Area hunters say they are going to keep the provincial government in their sights until it backs down on planned changes to the way big-game hunting permits are issued.
That was the main message from BC Wildlife Federation (BCWF) director Alan Martin at the Terrace Rod and Gun Club here during an informational meeting on the new regulations, first announced in December and set to be legislated in the coming months.
The changes, affecting the hunt of moose, grizzly bears, big horn sheep and other restricted animals, would increase the percentage of permits allocated to guide outfitters and their out-of-province clients and decrease the amount of permits allocated to resident hunters.
Resident hunters would still receive a higher percentage of the draw – depending on the region and the animal, anywhere from 60 to 80 per cent.
But resident hunters are saying it is the highest percentage allocated to guide outfitters anywhere in North America and the BCWF has been leading the charge against the changes by organizing petitions, rallies, and town hall sessions like the one here Jan. 18 across the province.
For Mike Langegger, the area’s BCWF representative who organized the session at the Terrace Rod and Gun Club and an earlier session in Kitimat, the shift in allocation is an insult to resident hunters.
“It’s viewed as taking a common property, a wildlife resource, and moving towards privatization of a portion of that wildlife,” said Langegger. “Our hunting season brings family and friends together, it’s a high value socially, it’s really the fostering and nurturing of friendship and family bonds through our hunting opportunities which will now be less. It’s also a key thing as a means of providing healthy organic food.”

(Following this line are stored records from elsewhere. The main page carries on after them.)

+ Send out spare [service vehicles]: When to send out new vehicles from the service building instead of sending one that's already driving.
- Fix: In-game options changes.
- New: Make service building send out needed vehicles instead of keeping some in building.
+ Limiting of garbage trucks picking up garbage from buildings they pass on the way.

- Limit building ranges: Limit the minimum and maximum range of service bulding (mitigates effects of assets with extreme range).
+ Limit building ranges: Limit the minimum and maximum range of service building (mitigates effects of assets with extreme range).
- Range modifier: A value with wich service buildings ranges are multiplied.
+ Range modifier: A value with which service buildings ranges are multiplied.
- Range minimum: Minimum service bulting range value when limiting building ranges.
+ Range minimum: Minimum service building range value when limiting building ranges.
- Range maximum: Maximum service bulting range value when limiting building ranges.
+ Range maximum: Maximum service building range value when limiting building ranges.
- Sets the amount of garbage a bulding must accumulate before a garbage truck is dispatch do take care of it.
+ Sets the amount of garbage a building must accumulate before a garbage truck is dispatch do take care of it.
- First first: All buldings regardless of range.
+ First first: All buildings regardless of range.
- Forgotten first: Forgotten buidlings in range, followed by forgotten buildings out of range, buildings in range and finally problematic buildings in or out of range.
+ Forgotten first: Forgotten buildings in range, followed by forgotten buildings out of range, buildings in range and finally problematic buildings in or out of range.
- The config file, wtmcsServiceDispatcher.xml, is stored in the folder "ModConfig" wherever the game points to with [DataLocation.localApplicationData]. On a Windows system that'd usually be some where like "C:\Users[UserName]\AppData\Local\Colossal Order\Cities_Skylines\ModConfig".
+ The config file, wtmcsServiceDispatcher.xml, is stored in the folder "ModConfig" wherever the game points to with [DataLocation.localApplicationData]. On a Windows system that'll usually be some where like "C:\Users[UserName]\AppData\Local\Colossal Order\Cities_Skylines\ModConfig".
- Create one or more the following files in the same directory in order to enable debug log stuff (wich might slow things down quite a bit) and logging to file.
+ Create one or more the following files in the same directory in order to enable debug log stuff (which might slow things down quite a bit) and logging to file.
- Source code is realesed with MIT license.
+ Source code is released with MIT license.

That point was echoed by Chris Schooner, from the Terrace Rod and Gun Club, who said he doesn’t hunt himself but is concerned for families who rely on hunting for sustenance. In his opinion, there is more to be gained economically by supporting local, resident hunters, than the guide outfitting industry.
The Guide Outfitter Association of B.C. (GOABC) has challenged a number of the BCWF’s points, saying in a release Jan. 23 that the guide outfitting industry is a major contributor to rural economies, bringing in “high value” tourists, with the average guided client spending $27,000 on their hunting expedition, and that the new allocation policy makes B.C.’s resident hunter to guided outfitter split comparable to neighbouring jurisdictions.
GOABC also notes that the split mainly applies to limited entry hunt (LEH) areas, and that there are many general open season (GOS) hunting opportunities around the province.
But Langegger says that when you take away LEH opportunities from resident hunters around the province, it forces resident hunters to travel sometimes long distances to get to a GOS area away from their local area and that those GOS areas could potentially become overcrowded and over utilized, leading to more restrictions.
“A good example of that is we’ve had a GOS season in Skeena North, which is up in the Dease Lake, Stikine, Klappan area and that was typically an eight-week season, and that’s now been shortened down to four weeks and there’s some rumblings about high resident hunter use and that possibly going into limited entry in the future,” he said.
Earlier this month, energy and mines minister Bill Bennett, Kootenay MLA, indicated that the government had made a mistake with the changes and that they needed to review the decision. However, hunting allocations actually fall under forestry minister Steve Thomson’s portfolio, and in an interview on CBC Radio’s Early Edition Jan. 22 Thomson stood by the changes in general, saying that he believed the new splits were fair and balanced. He did note that some specific feedback received on changes to sheep season in region 4 – Kootenay – was being reviewed.